C’est à la société de répondre. Les élus seuls, à supposer qu’ils soient indépendants des pouvoirs économiques – ce qu’ils ne sont pas -, ne peuvent résoudre le problème du réchauffement climatique et de ce qu’il impose comme changements. La question du climat doit, dès lors, être davantage intégrée dans les préoccupations du mouvement syndical, des associations paysannes, dans les mouvements de jeunesse… Cette prise de conscience est en route dans le mouvement paysan. Idem avec les mouvements indigènes, qui ont compris que le levier climatique donnait plus de forces à leurs revendications. C’est par le biais de tous ces mouvements sociaux que les choses changeront. Il faut mettre les gouvernements sous pression sociale. Le grand défi, selon moi, reste de mobiliser les syndicats, plutôt tièdes, qui appuient souvent la politique des gouvernements.

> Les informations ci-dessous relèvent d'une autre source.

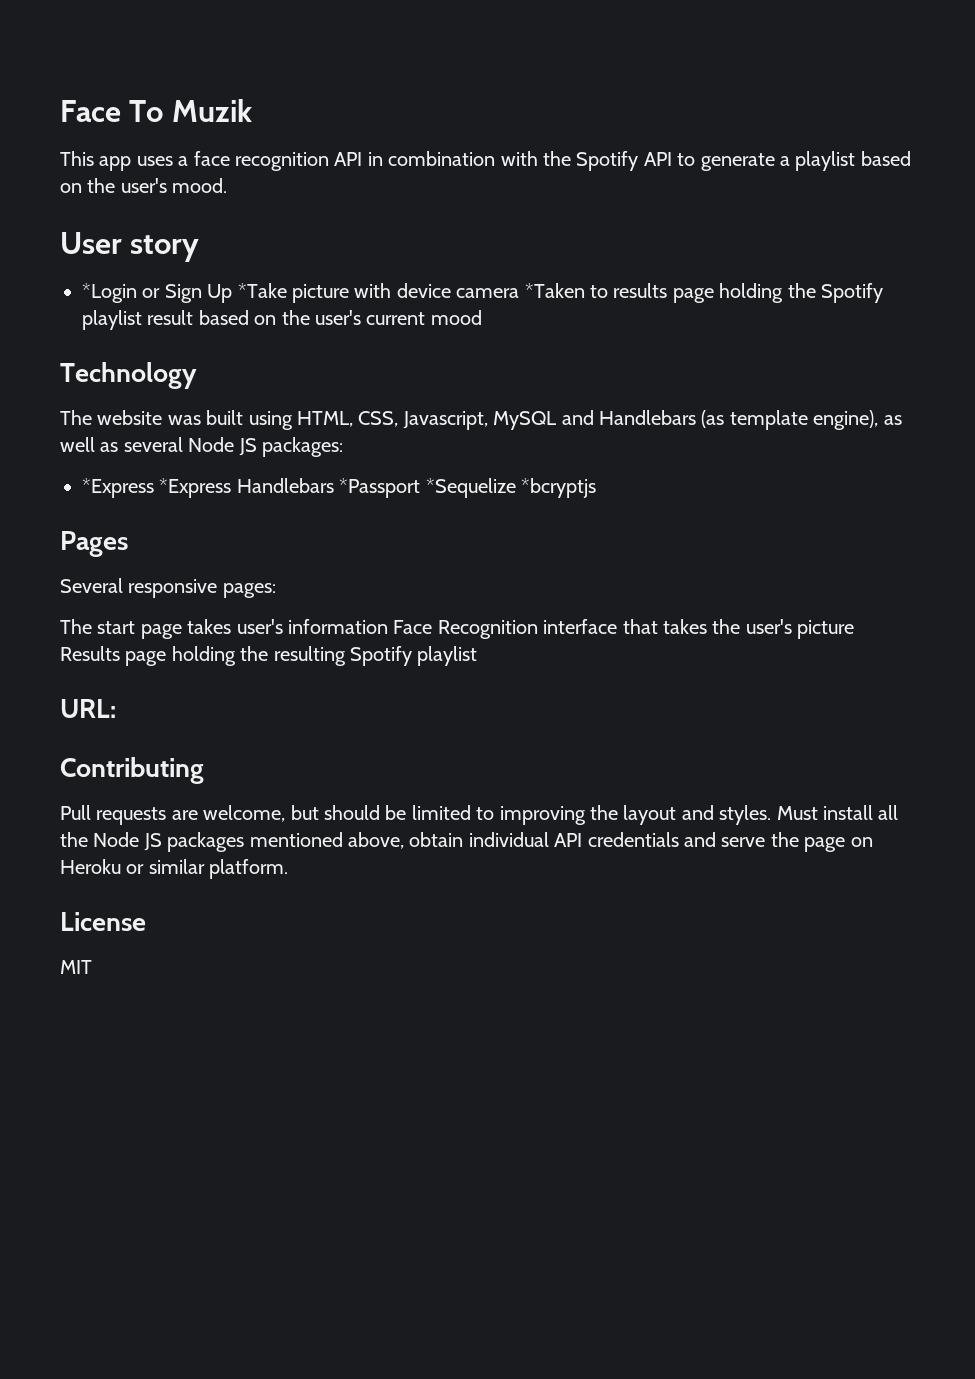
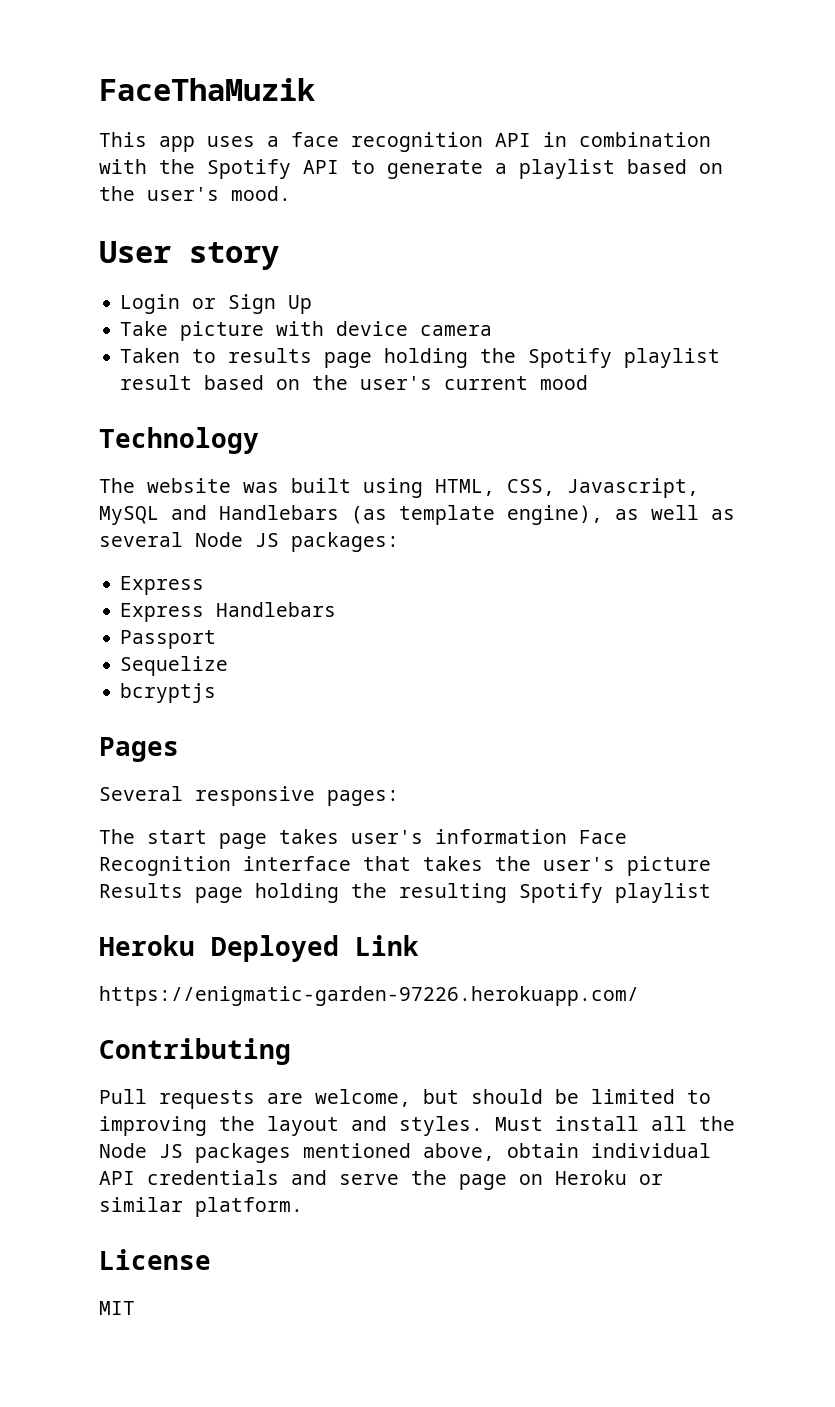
- Face To Muzik
+ FaceThaMuzik
- *Login or Sign Up *Take picture with device camera *Taken to results page holding the Spotify playlist result based on the user's current mood
+ Login or Sign Up
+ Take picture with device camera
+ Taken to results page holding the Spotify playlist result based on the user's current mood
  The website was built using HTML, CSS, Javascript, MySQL and Handlebars (as template engine), as well as several Node JS packages:
- *Express *Express Handlebars *Passport *Sequelize *bcryptjs
+ Express
+ Express Handlebars
+ Passport
+ Sequelize
+ bcryptjs
- URL:
+ Heroku Deployed Link
+ https://enigmatic-garden-97226.herokuapp.com/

Comment se concrétisera ce changement radical de société ?

Dans les pays développés, la transition impliquera des changements profonds de mode de vie des populations, qui ne se réduiront pas à faire payer les riches. Les gens ne se rendent pas compte de ce que cela signifie de devoir abandonner les combustibles fossiles en deux générations. Tout le monde, ouvriers et salariat compris, sera touché. On ne pourra plus tout faire, comme s’offrir un billet à bas prix pour aller faire les soldes en Italie le temps d’un week-end. En contrepartie, les gens disposeront de davantage de temps libre et pourraient bénéficier de la gratuité des services publics de base, comme l’eau, l’électricité, le chauffage, les transports en commun, le tout jusqu’à un certain seuil. Ensuite, une tarification progressive serait instaurée.

Avec quels moyens financiers mettriez-vous une telle politique en place ?

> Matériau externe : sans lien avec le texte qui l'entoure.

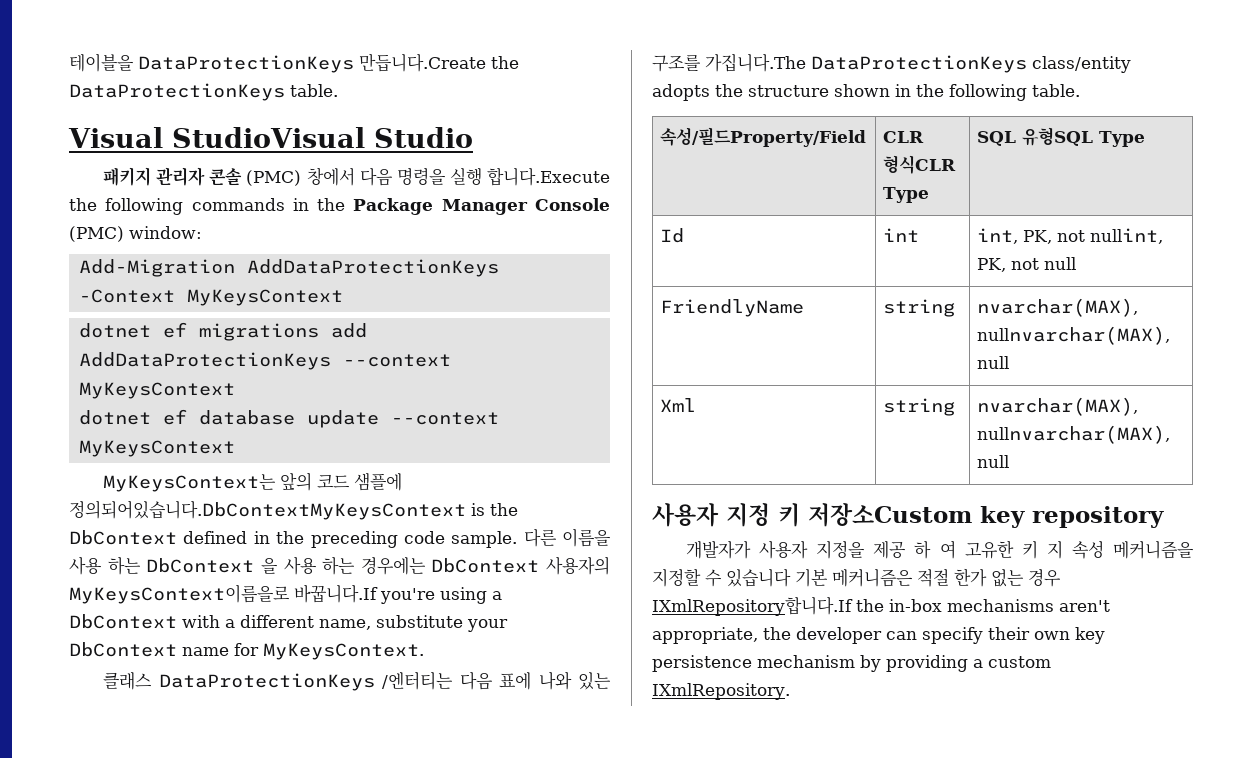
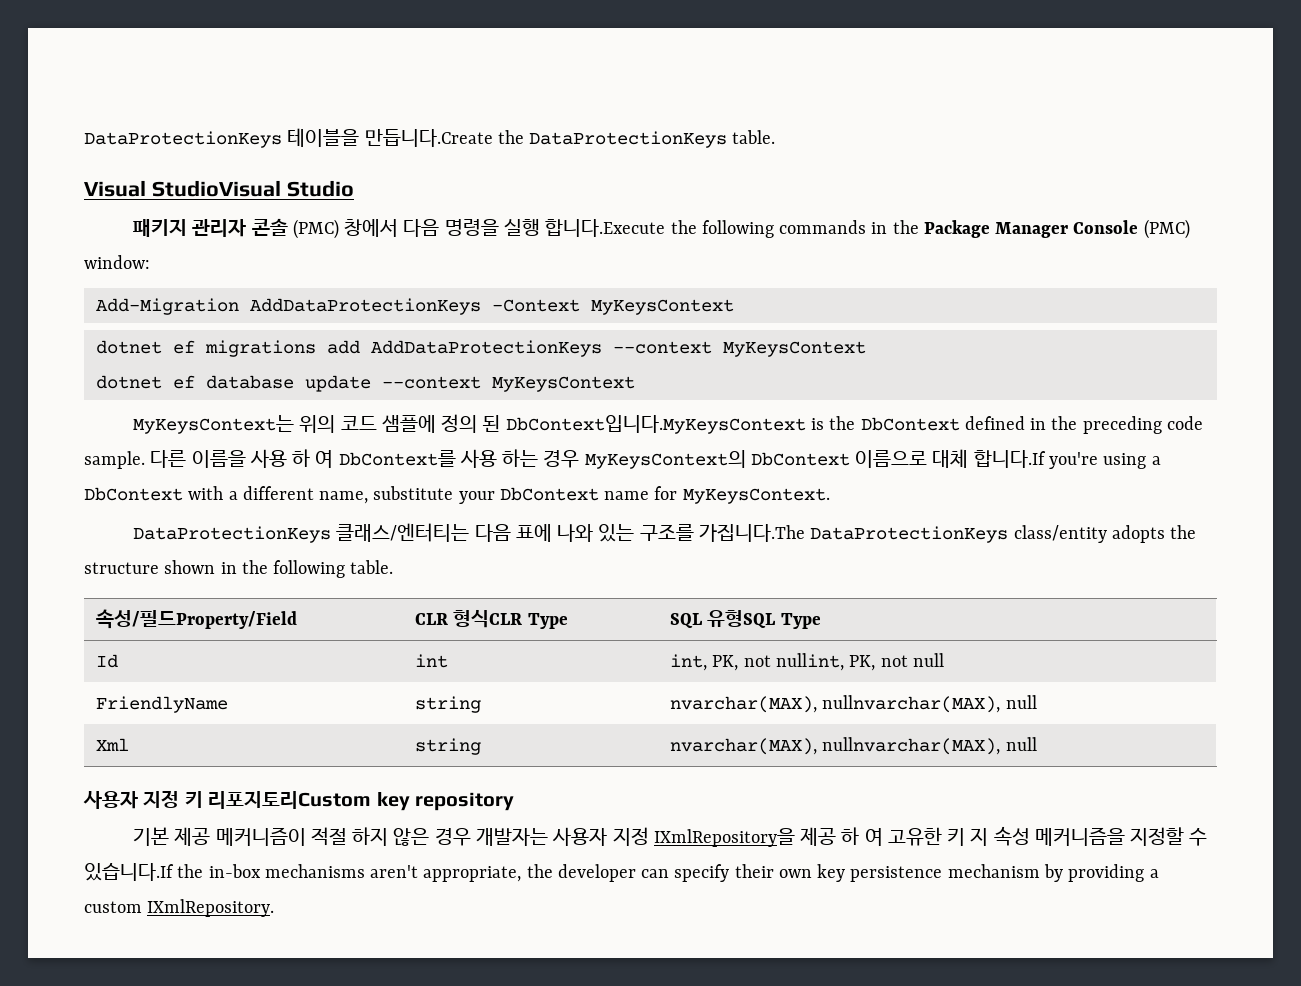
- 테이블을 DataProtectionKeys 만듭니다.Create the DataProtectionKeys table.
+ DataProtectionKeys 테이블을 만듭니다.Create the DataProtectionKeys table.
- MyKeysContext는 앞의 코드 샘플에 정의되어있습니다.DbContextMyKeysContext is the DbContext defined in the preceding code sample.
+ MyKeysContext는 위의 코드 샘플에 정의 된 DbContext입니다.MyKeysContext is the DbContext defined in the preceding code sample.
- 다른 이름을 사용 하는 DbContext 을 사용 하는 경우에는 DbContext 사용자의 MyKeysContext이름을로 바꿉니다.If you're using a DbContext with a different name, substitute your DbContext name for MyKeysContext.
+ 다른 이름을 사용 하 여 DbContext를 사용 하는 경우 MyKeysContext의 DbContext 이름으로 대체 합니다.If you're using a DbContext with a different name, substitute your DbContext name for MyKeysContext.
- 클래스 DataProtectionKeys /엔터티는 다음 표에 나와 있는 구조를 가집니다.The DataProtectionKeys class/entity adopts the structure shown in the following table.
+ DataProtectionKeys 클래스/엔터티는 다음 표에 나와 있는 구조를 가집니다.The DataProtectionKeys class/entity adopts the structure shown in the following table.
- 사용자 지정 키 저장소Custom key repository
+ 사용자 지정 키 리포지토리Custom key repository
- 개발자가 사용자 지정을 제공 하 여 고유한 키 지 속성 메커니즘을 지정할 수 있습니다 기본 메커니즘은 적절 한가 없는 경우 IXmlRepository합니다.If the in-box mechanisms aren't appropriate, the developer can specify their own key persistence mechanism by providing a custom IXmlRepository.
+ 기본 제공 메커니즘이 적절 하지 않은 경우 개발자는 사용자 지정 IXmlRepository을 제공 하 여 고유한 키 지 속성 메커니즘을 지정할 수 있습니다.If the in-box mechanisms aren't appropriate, the developer can specify their own key persistence mechanism by providing a custom IXmlRepository.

Ce ne serait évidemment possible qu’en assurant la redistribution des richesses dans le monde et à l’intérieur de chaque Etat, via la suppression de certains dispositifs fiscaux favorables aux plus riches, en taxant les plus-values boursières et les mouvements de capitaux, en expropriant le secteur de l’énergie pour le faire passer sous statut collectif, etc. Il y a assez d’argent dans le monde pour assurer le succès de la transition.

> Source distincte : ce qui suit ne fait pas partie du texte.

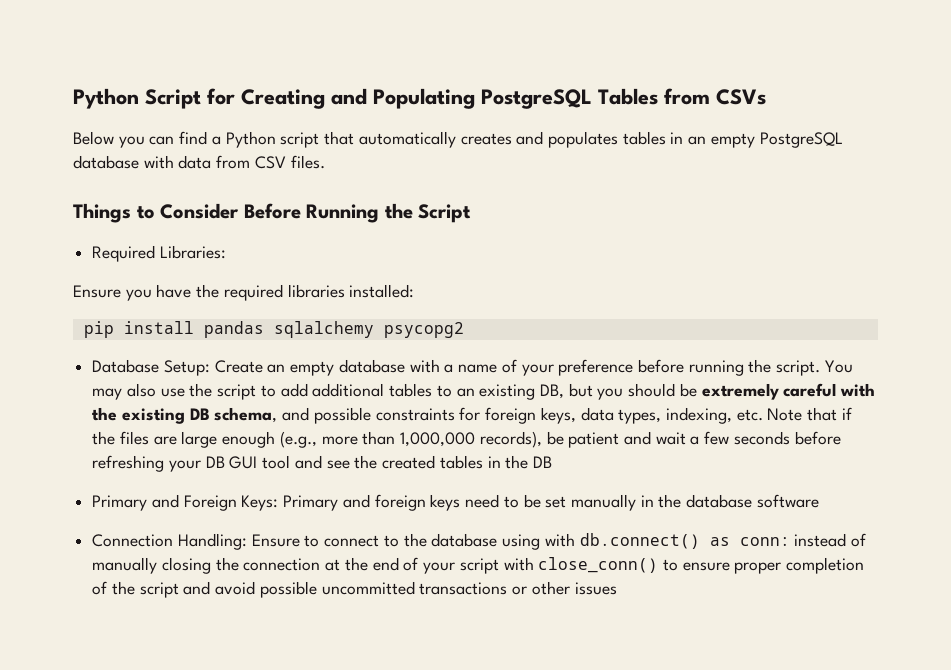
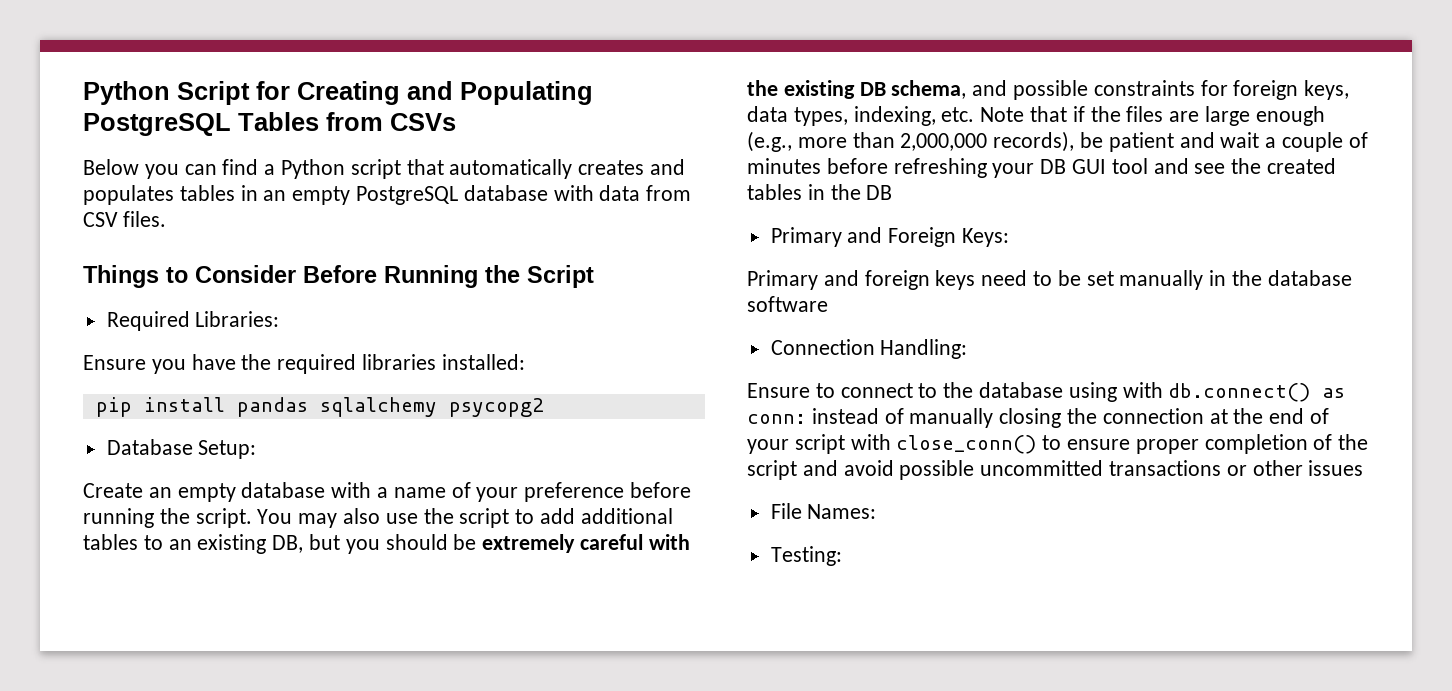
- Database Setup: Create an empty database with a name of your preference before running the script.
+ Database Setup:
+ Create an empty database with a name of your preference before running the script.
- You may also use the script to add additional tables to an existing DB, but you should be extremely careful with the existing DB schema, and possible constraints for foreign keys, data types, indexing, etc. Note that if the files are large enough (e.g., more than 1,000,000 records), be patient and wait a few seconds before refreshing your DB GUI tool and see the created tables in the DB
+ You may also use the script to add additional tables to an existing DB, but you should be extremely careful with the existing DB schema, and possible constraints for foreign keys, data types, indexing, etc. Note that if the files are large enough (e.g., more than 2,000,000 records), be patient and wait a couple of minutes before refreshing your DB GUI tool and see the created tables in the DB
- Primary and Foreign Keys: Primary and foreign keys need to be set manually in the database software
+ Primary and Foreign Keys:
+ Primary and foreign keys need to be set manually in the database software
- Connection Handling: Ensure to connect to the database using with db.connect() as conn: instead of manually closing the connection at the end of your script with close_conn() to ensure proper completion of the script and avoid possible uncommitted transactions or other issues
+ Connection Handling:
+ Ensure to connect to the database using with db.connect() as conn: instead of manually closing the connection at the end of your script with close_conn() to ensure proper completion of the script and avoid possible uncommitted transactions or other issues
+ File Names:
+ Testing:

En quoi votre propos diffère-t-il de celui des partisans de la décroissance ?

Ils ne se focalisent que sur la surconsommation, spécifique aux pays développés, et marginal par rapport au fait que 3 milliards de gens manquent de l’essentiel. La pauvreté a sa source dans la sphère de la production, et pas dans celle de la consommation. Les décroissants se trompent sur le centre de gravité du problème. Du coup, ils donnent une vision culpabilisante et individuelle de la question, alors que le fond de l’affaire nécessite des solutions collectives. On ne résoudra pas l’inégalité sociale juste en installant des toilettes sèches chez soi…

La lutte contre le réchauffement met la gauche mal à l’aise…

Oui, en tous cas la vraie gauche, qui continue à dire qu’il faut sortir du capitalisme… On a pris conscience avec beaucoup de retard de l’urgence du problème climatique, ce qui hausse le niveau d’exigence de rupture par rapport au capitalisme. Autrement dit, il faut maintenant penser à la reconversion des travailleurs actifs, par exemple, dans le secteur automobile. Cela demande du courage d’aller à contrecourant de sa base. La gauche doit convaincre ses troupes qu’il faut prendre en compte la question climatique en dépassant le seul cadre de l’emploi.

Le capitalisme ne verdit pas, il pourrit, écrivez-vous. Que voulez-vous dire ?

Le système a atteint ses limites historiques : sur le plan écologique, c’est évident, et sur le plan social parce qu’il ne satisfait plus les besoins de milliards de gens. Entre 1950 et 1975, le capitalisme a été à la base d’un progrès social réel. Mais depuis lors, on assiste à une explosion des profits et, parallèlement, à un creusement de plus en plus fort des inégalités. Nous vivons une crise de civilisation. C’est très dangereux parce que le système ne va pas s’effondrer de lui-même. On risque de voir le capitalisme passer en force. Des millions de gens vont probablement mourir, comme on le voit au Pakistan. C’est barbare… A moins que l’on assiste à un sursaut des responsables politiques. Je pense qu’il interviendra. J’espère juste que ça ne sera pas trop tard.